This dissertation consists of two empirical studies in corporate finance. The first study, The Impact of Acquisitions on the Short-Run Returns to Shareholders and Bondholders, investigates shareholder and bondholder wealth with respect to 310 acquisitions in the UK market between 1994 and 2006. It tests the 3-day and 41-day excess security returns with an event study. The results show positive returns for target shareholders and bondholders, and negative returns for acquirer shareholders and bondholders. Moreover, the tests on value-weighted combined security returns show that stockholders lose, bondholders gain, target firms gain, acquirer firms lose, and shareholders/bondholders of target and acquiring firms as a whole lose. These results support the co-insurance hypothesis, wealth transfer hypothesis, hubris hypothesis, and bond return based on hubris hypothesis, and reject the synergy hypothesis. The univariate and multivariate analyses on the deal characteristics find that target and acquirer stock returns are higher with cash payment, acquirer stock returns are higher in friendly and industry unrelated takeovers, acquirer bond returns are higher in industry related takeovers, target firm share returns are higher when target size is smaller than the acquirer size, target and acquirer stock returns are higher in bull market period, and acquirer bond returns are higher in the bear market period. The second study, A Test of the Partial Adjustment Theory of Leverage Using Leverage Changes Arising from Takeovers, investigates firms’ capital structures by the event of takeovers.

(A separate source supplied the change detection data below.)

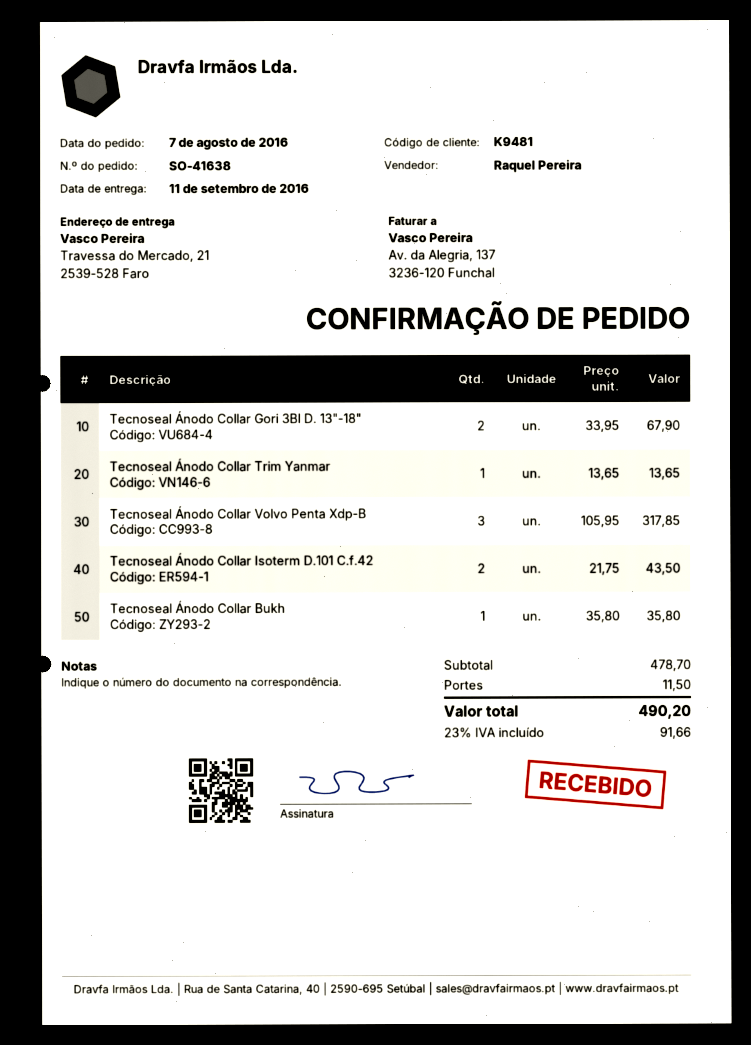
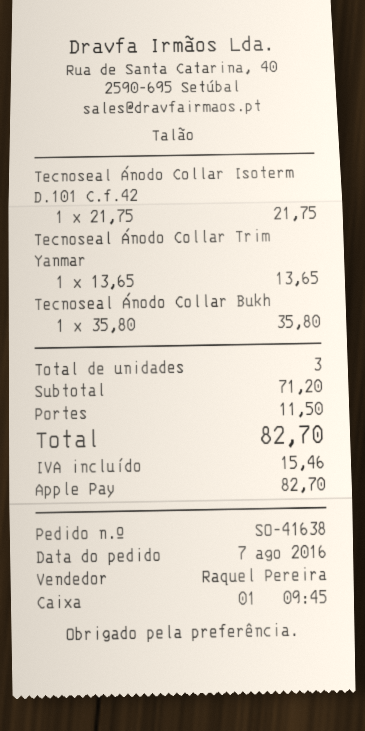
Tecnoseal Ánodo Collar Gori 3Bl D. 13"-18": 2 x 33.95 = 67.90 -> none
Tecnoseal Ánodo Collar Volvo Penta Xdp-B: 3 x 105.95 = 317.85 -> none
Tecnoseal Ánodo Collar Isoterm D.101 C.f.42: 2 x 21.75 = 43.50 -> 1 x 21.75 = 21.75
subtotal: 478.70 -> 71.20
tax: 91.66 -> 15.46
total: 490.20 -> 82.70

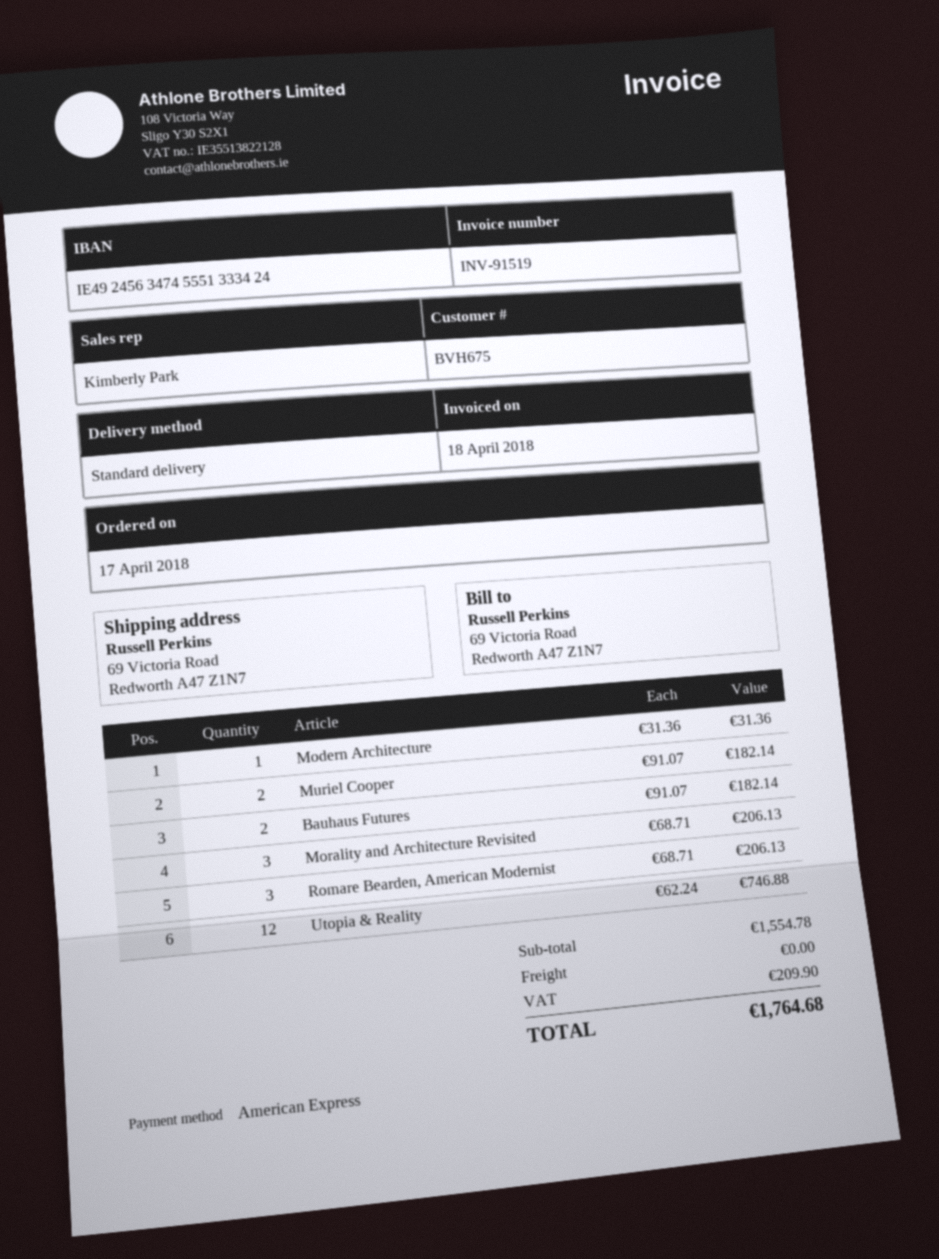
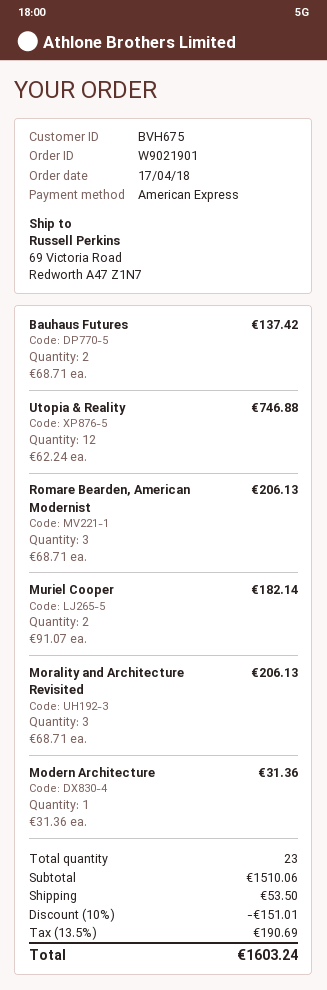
Bauhaus Futures: 2 x 91.07 = 182.14 -> 2 x 68.71 = 137.42
subtotal: 1554.78 -> 1510.06
discount: none -> 10% = 151.01
shipping: 0.00 -> 53.50
tax: 209.90 -> 190.69
total: 1764.68 -> 1603.24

It examines 659 US acquiring firms which involved in acquisitions between 1962 and 2001. These acquiring firms’ book leverage ratio deviations are tested in an 11-year window. This result shows that takeovers have significant impact on firms’ book leverage ratios in the announcement year. The trend that firms gradually reverse their actual leverage ratios towards their optimism in the five years after the takeovers supports the dynamic trade-off theory. The partial adjustment models on the speed of adjustment further support the dynamic trade-off theory and reject the alternative capital structure theories. The tests on method of payment and source of fund demonstrate that cash payment and raise of funds are likely to increase firms’ leverage ratios at announcement and to maintain these ratios at a high level in the years after the merger.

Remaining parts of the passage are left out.